[What you have to do]:
Only the stretch of the listing below that runs from the line with "[19,98,397,169] [image] |" through the line with "[20,272,431,344] [image] |" is to be printed, exactly and with both ends.

[Material provided]:

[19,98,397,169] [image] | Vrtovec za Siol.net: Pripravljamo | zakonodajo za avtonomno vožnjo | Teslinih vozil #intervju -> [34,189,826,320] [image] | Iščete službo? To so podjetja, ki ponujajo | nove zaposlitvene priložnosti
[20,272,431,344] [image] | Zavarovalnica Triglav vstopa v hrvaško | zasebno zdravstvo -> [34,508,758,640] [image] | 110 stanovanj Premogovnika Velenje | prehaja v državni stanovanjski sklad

---

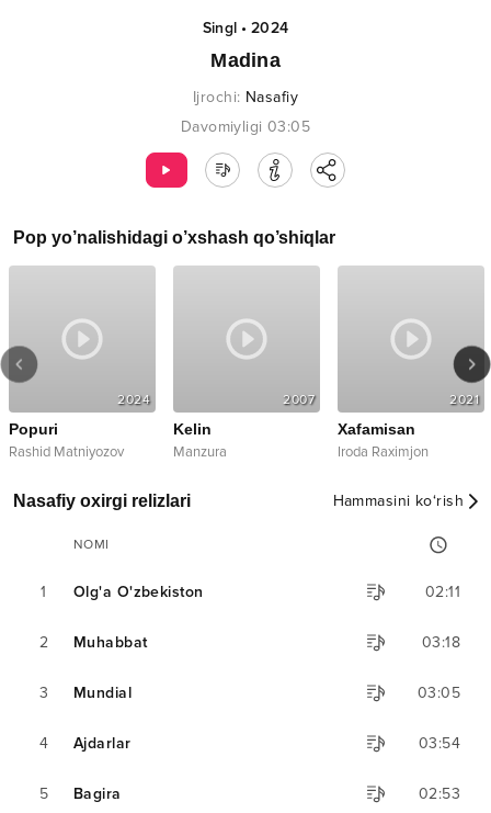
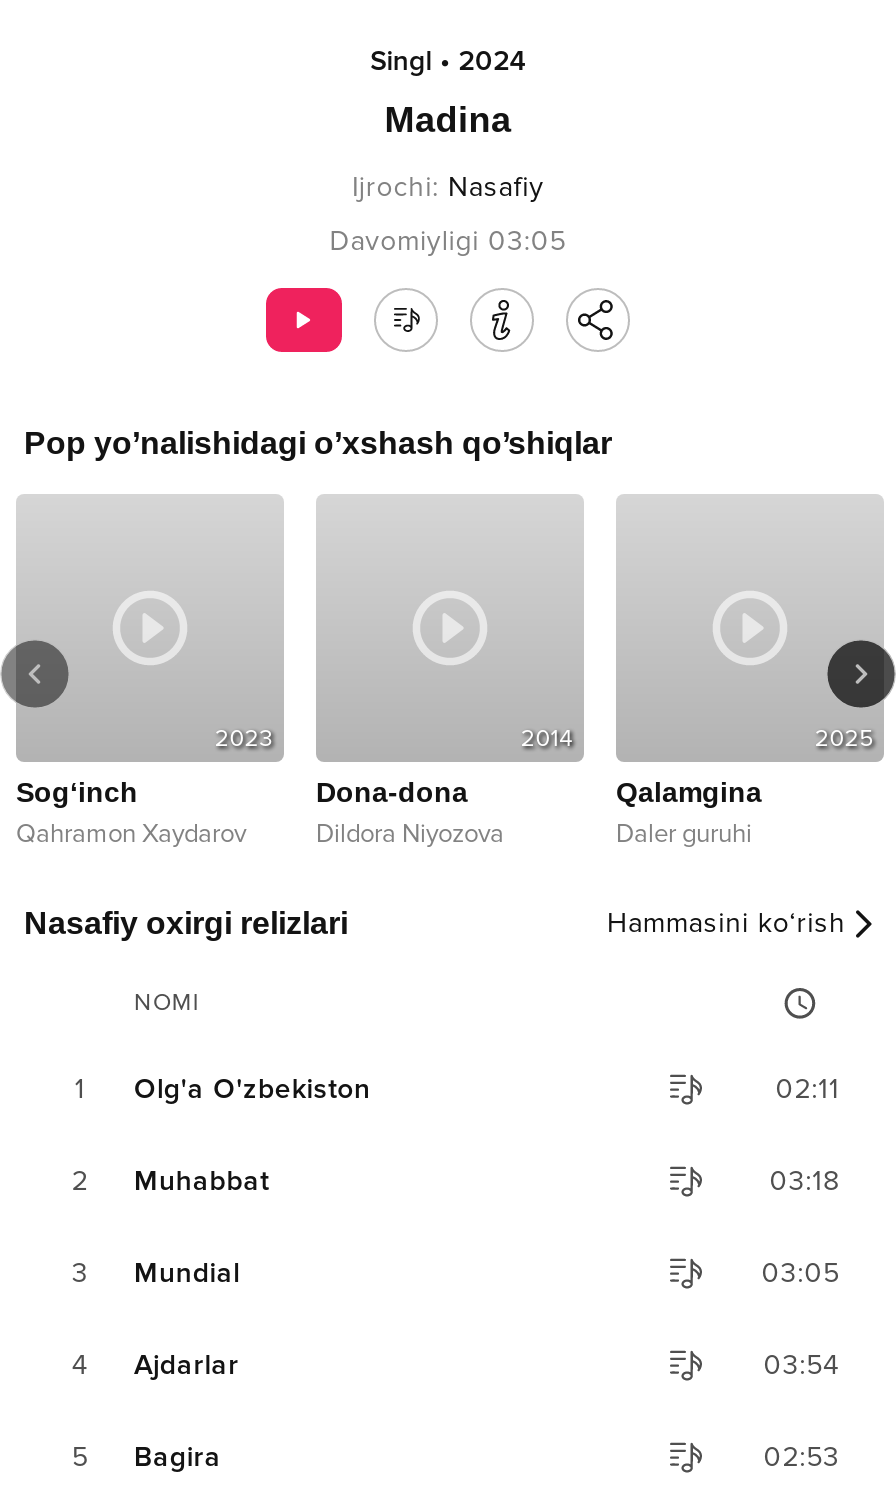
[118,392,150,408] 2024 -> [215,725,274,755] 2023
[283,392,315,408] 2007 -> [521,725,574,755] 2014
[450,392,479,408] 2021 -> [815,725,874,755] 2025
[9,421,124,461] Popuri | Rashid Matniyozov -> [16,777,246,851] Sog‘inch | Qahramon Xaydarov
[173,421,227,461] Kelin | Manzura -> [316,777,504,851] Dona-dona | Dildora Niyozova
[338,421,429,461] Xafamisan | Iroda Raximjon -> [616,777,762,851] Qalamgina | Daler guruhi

[Answer]:
[19,98,397,169] [image] | Vrtovec za Siol.net: Pripravljamo | zakonodajo za avtonomno vožnjo | Teslinih vozil #intervju -> [34,189,826,320] [image] | Iščete službo? To so podjetja, ki ponujajo | nove zaposlitvene priložnosti
[20,272,431,344] [image] | Zavarovalnica Triglav vstopa v hrvaško | zasebno zdravstvo -> [34,508,758,640] [image] | 110 stanovanj Premogovnika Velenje | prehaja v državni stanovanjski sklad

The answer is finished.